In olden days, this was a problem. It was a nightmare when editing was done on paper; it downgraded to a headache (albeit a severe one) with the advent of computers and increasingly sophisticated word-processing search functions. Yet even today this is a major headache in the absence of ESCR.

ESCR is not perfect by any means, but it is a significant improvement over other methods of searching for an acronym and its spelled out version, counting the number of times each appears, and replacing the miscreant versions. With ESCR, my process is greatly simplified and the time it takes to search, count, and replace is reduced to seconds.

By the way, although I am always talking about using ESCR for acronyms, the macro is not limited to acronyms. That is just how I primarily use it. ESCR will work on any word or phrase that you can select, so if you want to know whether the author excessively uses the phrase in order to, ESCR will do the job — and it will let you change the phrase to something else.

At the first appearance of an acronym, I ascertain whether it is spelled out; for example, does it appear as acquired immunodeficiency syndrome (AIDS) or just AIDS? If it doesn’t appear both spelled out and in acronym form, I add the spelled out version so that both appear. I then select both the spelled out phrase and the acronym, including the parens or brackets, and run ESCR. (How do I know that it hasn’t been spelled out previously? Because if it had been, it would have been highlighted, which is the signal to tell me that I already have checked this acronym and it has already been verified and spelled out.)

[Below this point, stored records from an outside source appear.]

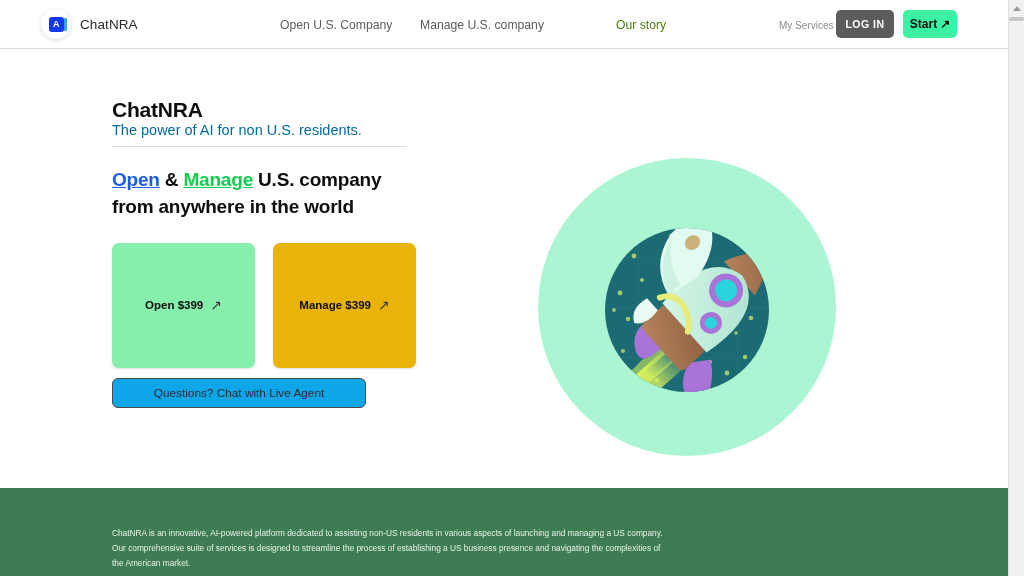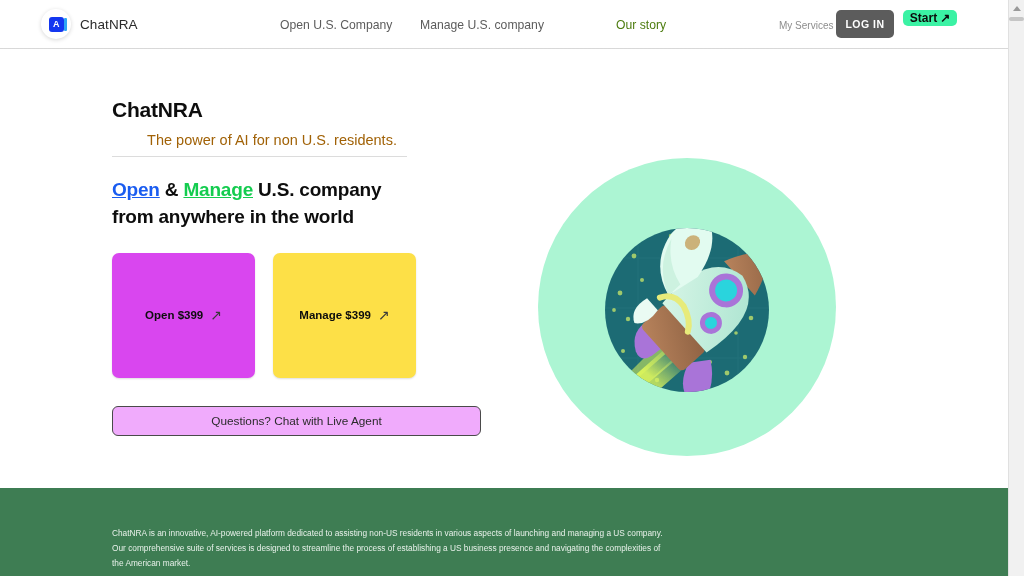--- a/index.html
+++ b/index.html
@@ -42,53 +42,53 @@
 
   .my-services{ position:absolute; left:758px; top:20px; font-size:10px; color:#8d8d8d; white-space:nowrap; cursor:pointer;padding-left:21px; }
 
   .btn-login{
     position:absolute; left:836px; top:10px; width:58px; height:28px; border-radius:5px;
     background:#5c5c5c; color:#fff; font-size:10.5px; font-weight:bold; letter-spacing:.5px;
     display:flex; align-items:center; justify-content:center; cursor:pointer; border:none;
     font-family:"Liberation Sans", sans-serif;
   }
   .btn-start{
-    position:absolute; left:903px; top:10px; width:54px; height:16px; border-radius:5px;
+    position:absolute; left:903px; top:10px; width:54px; height:28px; border-radius:5px;
     background:#3bf2a4; color:#0c0c0c; font-size:12px; font-weight:bold;
     display:flex; align-items:center; justify-content:center; gap:3px; cursor:pointer; border:none;
     font-family:"Liberation Sans", sans-serif;
   }
   .arrow-ne{ font-size:12px; line-height:1; transform:translateY(-.5px); }
 
   
   .hero{ position:relative; height:439px; background:#fff; }
   .hero-left{ position:absolute; left:112px; top:49px; width:320px; }
 
   .h-title{ font-size:21px; font-weight:bold; color:#0d0d0d; letter-spacing:-.2px; }
-  .h-sub{ margin-top:10px; font-size:14.5px; color:#a16207; white-space:nowrap;text-align:center; }
+  .h-sub{ margin-top:0; font-size:14.5px; color:#0369a1; white-space:nowrap; }
   .h-rule{ margin-top:8px; width:295px; height:1px; background:#dcdcdc; }
 
   .h2{ margin-top:20px; font-size:19px; font-weight:bold; color:#0d0d0d; line-height:1.42; letter-spacing:-.2px; }
   .lk-open{ color:#1a5cf0; text-decoration:underline; cursor:pointer; }
   .lk-manage{ color:#14cc4f; text-decoration:underline; cursor:pointer; }
 
   .cards{ margin-top:22px; display:flex; gap:18px; }
   .card{
     width:143px; height:125px; border-radius:7px;
     display:flex; align-items:center; justify-content:center; gap:7px;
     font-size:11.5px; font-weight:bold; color:#0d0d0d; cursor:pointer;
     box-shadow:0 1px 2px rgba(0,0,0,.13);
   }
-  .card-open{ background:#d946ef; }
-  .card-manage{ background:#fde047; }
+  .card-open{ background:#86efac; }
+  .card-manage{ background:#eab308; }
   .card .ar{ font-size:14px; font-weight:normal; color:#3a3a3a; }
 
   .chat-btn{
-    margin-top:28px; width:369px; height:30px; border:1px solid #4a4a4a; border-radius:6px;
-    background:#f0abfc; font-size:11.8px; color:#2b2b2b; cursor:pointer;
+    margin-top:10px; width:254px; height:30px; border:1px solid #4a4a4a; border-radius:6px;
+    background:#0ea5e9; font-size:11.8px; color:#2b2b2b; cursor:pointer;
     display:flex; align-items:center; justify-content:center;
     font-family:"Liberation Sans", sans-serif;
   }
 
   
   .illo{ position:absolute; left:538px; top:109px; width:298px; height:298px; }
 
   
   .footer{ position:absolute; left:0; top:488px; width:1008px; height:88px; background:#3e7d53; }
   .footer-text{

ESCR generates a report that tells me how many times, for example, each of AIDS, AIDs, Acquired immunodeficiency syndrome, acquired immunodeficiency syndrome, and Acquired Immunodeficiency Syndrome appears in the remainder of the open document. It excludes from the count the selected text; it only counts subsequent instances. I then have, for each item it reports, the option to have ESCR replace the existing text with different text or to highlight the existing text. So, if ESCR reports the following (the number following the text indicating the number of times the text appears subsequently in the document):

  1. AIDS     15
  2. AIDs     2
  3. Acquired immunodeficiency syndrome      5
  4. acquired immunodeficiency syndrome     10
  5. Acquired Immunodeficiency Syndrome     1

I can tell ESCR to highlight every instance of items 1 and 5, indicating they are OK as they are, and to change the text of items 2, 3, and 4 from what they currently are to AIDS. ESCR will then go through the document — and with track changes on — will highlight every instance of AIDS and Acquired Immunodeficiency Syndrome, but will change every instance of AIDs, Acquired immunodeficiency syndrome, and acquired immunodeficiency syndrome to AIDS. (The highlighting serves two purposes: [a] as already noted, it tells me that the acronym was spelled out earlier in the document, and [b] that the highlighted material is correct.)

What could be easier or more efficient? ESCR and MFR make my editing more productive, more efficient, and more accurate.